Return, word for word, only the lines from the one containing "[244,277,336,288] Contributors ->" through the last line of the entries.

==========

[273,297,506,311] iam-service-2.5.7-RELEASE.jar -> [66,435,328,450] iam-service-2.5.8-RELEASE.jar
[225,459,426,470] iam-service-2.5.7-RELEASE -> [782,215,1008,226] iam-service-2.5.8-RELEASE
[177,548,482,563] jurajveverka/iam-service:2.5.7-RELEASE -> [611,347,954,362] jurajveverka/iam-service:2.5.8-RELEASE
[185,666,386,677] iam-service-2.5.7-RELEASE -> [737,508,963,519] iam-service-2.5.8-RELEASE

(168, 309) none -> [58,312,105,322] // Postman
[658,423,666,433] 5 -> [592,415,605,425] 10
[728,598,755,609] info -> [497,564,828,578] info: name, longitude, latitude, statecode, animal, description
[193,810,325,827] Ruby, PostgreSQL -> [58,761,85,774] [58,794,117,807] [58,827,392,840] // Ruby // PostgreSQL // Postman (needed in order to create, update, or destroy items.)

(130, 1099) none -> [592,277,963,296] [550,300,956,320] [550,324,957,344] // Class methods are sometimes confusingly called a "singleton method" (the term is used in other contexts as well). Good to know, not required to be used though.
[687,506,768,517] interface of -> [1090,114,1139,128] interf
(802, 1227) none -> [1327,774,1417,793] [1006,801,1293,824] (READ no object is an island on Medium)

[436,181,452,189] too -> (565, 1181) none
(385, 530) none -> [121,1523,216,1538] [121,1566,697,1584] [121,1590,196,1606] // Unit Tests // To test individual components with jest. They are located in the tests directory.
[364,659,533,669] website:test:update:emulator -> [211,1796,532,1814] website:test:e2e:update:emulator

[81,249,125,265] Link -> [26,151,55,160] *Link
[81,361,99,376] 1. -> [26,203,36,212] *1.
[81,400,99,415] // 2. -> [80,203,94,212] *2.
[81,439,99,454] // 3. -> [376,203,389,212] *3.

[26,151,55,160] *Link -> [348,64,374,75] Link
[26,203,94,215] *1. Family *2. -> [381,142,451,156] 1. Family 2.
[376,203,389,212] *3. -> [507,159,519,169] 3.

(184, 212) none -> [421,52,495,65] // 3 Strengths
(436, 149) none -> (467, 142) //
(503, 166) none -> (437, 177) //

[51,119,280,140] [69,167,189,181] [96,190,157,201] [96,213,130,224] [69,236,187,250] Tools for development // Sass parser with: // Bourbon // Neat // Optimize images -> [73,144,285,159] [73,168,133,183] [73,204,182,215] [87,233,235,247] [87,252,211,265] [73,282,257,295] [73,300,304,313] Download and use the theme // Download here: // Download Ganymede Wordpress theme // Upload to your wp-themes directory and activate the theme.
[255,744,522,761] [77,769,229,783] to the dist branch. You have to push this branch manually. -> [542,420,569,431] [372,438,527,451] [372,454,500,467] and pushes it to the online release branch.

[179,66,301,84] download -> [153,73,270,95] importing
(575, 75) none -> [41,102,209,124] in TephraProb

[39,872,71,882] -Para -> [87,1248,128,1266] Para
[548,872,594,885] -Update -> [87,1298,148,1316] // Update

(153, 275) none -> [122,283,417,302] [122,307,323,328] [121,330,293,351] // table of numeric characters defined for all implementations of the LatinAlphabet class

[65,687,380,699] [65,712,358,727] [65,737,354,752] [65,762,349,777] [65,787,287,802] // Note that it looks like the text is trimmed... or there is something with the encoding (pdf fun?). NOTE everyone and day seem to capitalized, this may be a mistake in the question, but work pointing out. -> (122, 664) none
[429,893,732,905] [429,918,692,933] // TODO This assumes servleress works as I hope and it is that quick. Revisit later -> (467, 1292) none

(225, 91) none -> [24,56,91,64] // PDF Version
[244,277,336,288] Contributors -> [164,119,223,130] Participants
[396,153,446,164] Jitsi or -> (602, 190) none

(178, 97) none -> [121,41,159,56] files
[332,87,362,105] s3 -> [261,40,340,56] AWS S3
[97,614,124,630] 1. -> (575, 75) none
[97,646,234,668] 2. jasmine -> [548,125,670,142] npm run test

==========

Response ::
[244,277,336,288] Contributors -> [164,119,223,130] Participants
[396,153,446,164] Jitsi or -> (602, 190) none

(178, 97) none -> [121,41,159,56] files
[332,87,362,105] s3 -> [261,40,340,56] AWS S3
[97,614,124,630] 1. -> (575, 75) none
[97,646,234,668] 2. jasmine -> [548,125,670,142] npm run test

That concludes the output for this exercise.